SENATOR WOLCOTT: Then your argument is that it would be to the interest of America to have Russia repressed?
MR. WILLIAMS: Not repressed ....
SENATOR WOLCOTT: You say. Why should America desire Russia to become an industrial competitor with her?
MR. WILLIAMS: This is speaking from a capitalistic standpoint. The whole interest of America is not, I think, to have another great industrial rival, like Germany, England, France, and Italy, thrown on the market in competition. I think another government over there besides the Soviet government would perhaps increase the tempo or rate of development of Russia, and we would have another rival. Of course, this is arguing from a capitalistic standpoint.
SENATOR WOLCOTT: So you are presenting an argument here which you think might appeal to the American people, your point being this, that if we recognize the Soviet government of Russia as it is constituted we will be recognizing a government that can not compete with us in industry for a great many years?
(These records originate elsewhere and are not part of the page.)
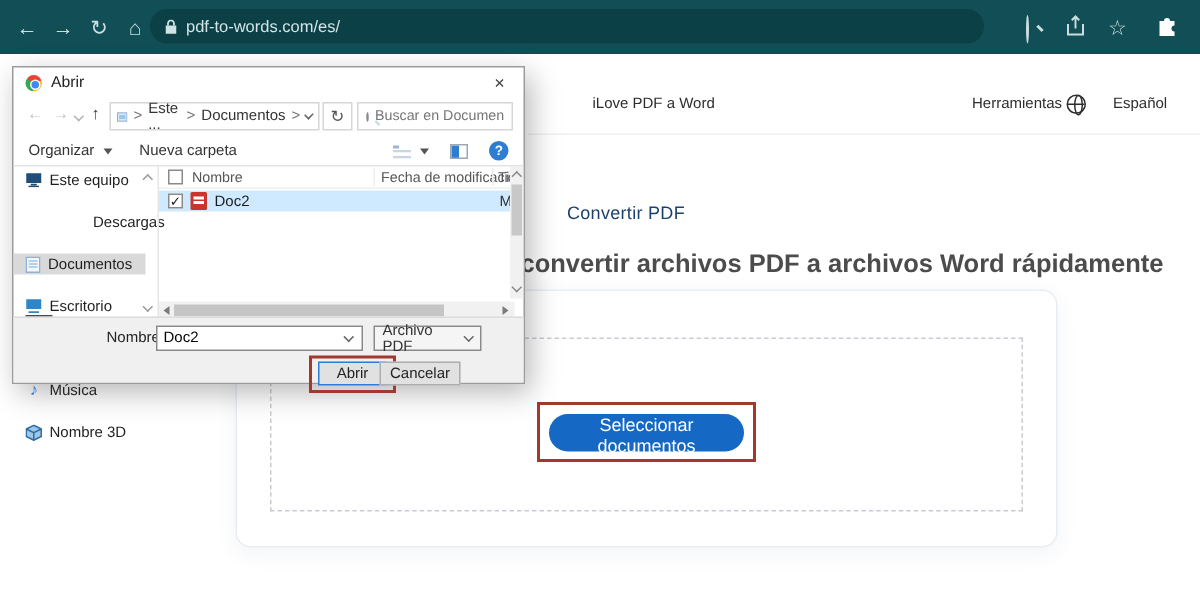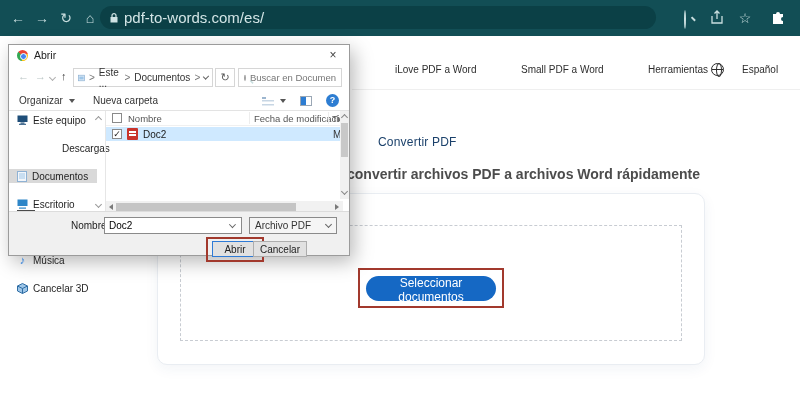"pdf-to-words.com/es/" .address .url { font-size: 15px -> 11px }
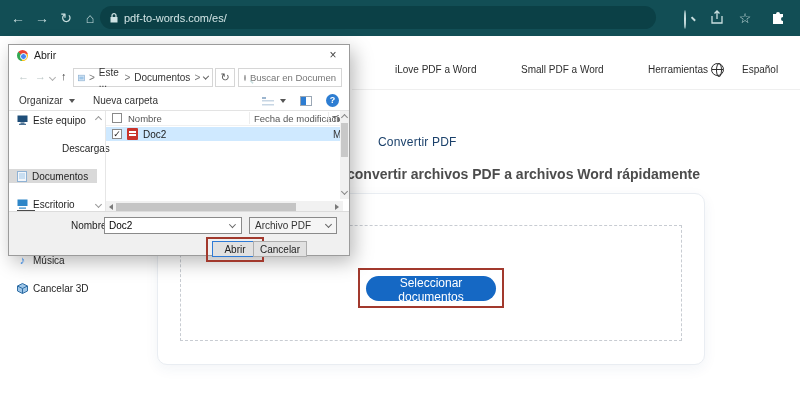"Small PDF a Word" div.abs { html: <div>Small PDF a Word</div> -> none }
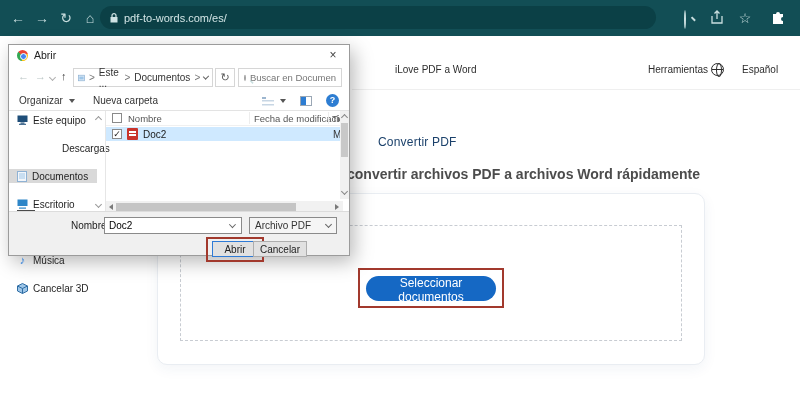"convertir archivos PDF a archivos" .subtitle { font-size: 14px -> 17px }
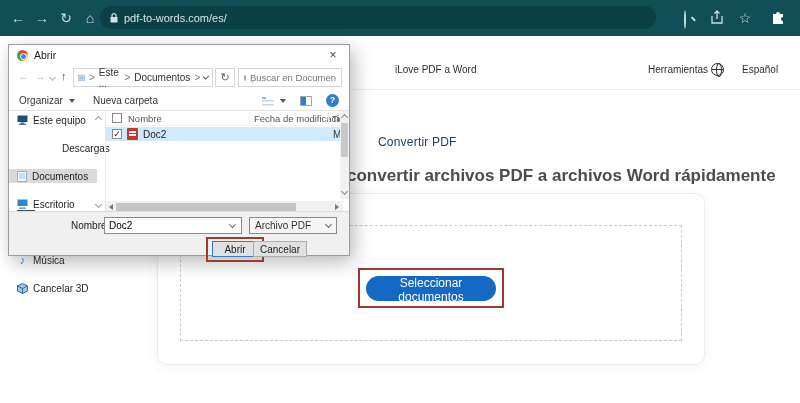"Archivo PDF" div.combo { width: 88px -> 72px }
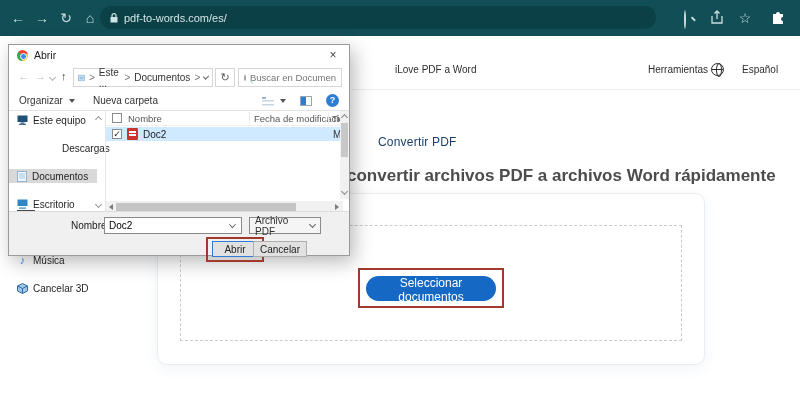"Cancelar 3D" span.lbl { text: Cancelar -> Nombre }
MR. WILLIAMS: That is a fact.
SENATOR WOLCOTT: That is an argument that under the Soviet government Russia is in no position, for a great many years at least, to approach America industrially?
MR. WILLIAMS: Absolutely.
(U.S., Senate, Bolshevik Propaganda, hearings before a subcommittee of the Committee on the Judiciary, 65th Cong., pp. 679-80. See also herein Chapter 6 for the role of Williams in Radek)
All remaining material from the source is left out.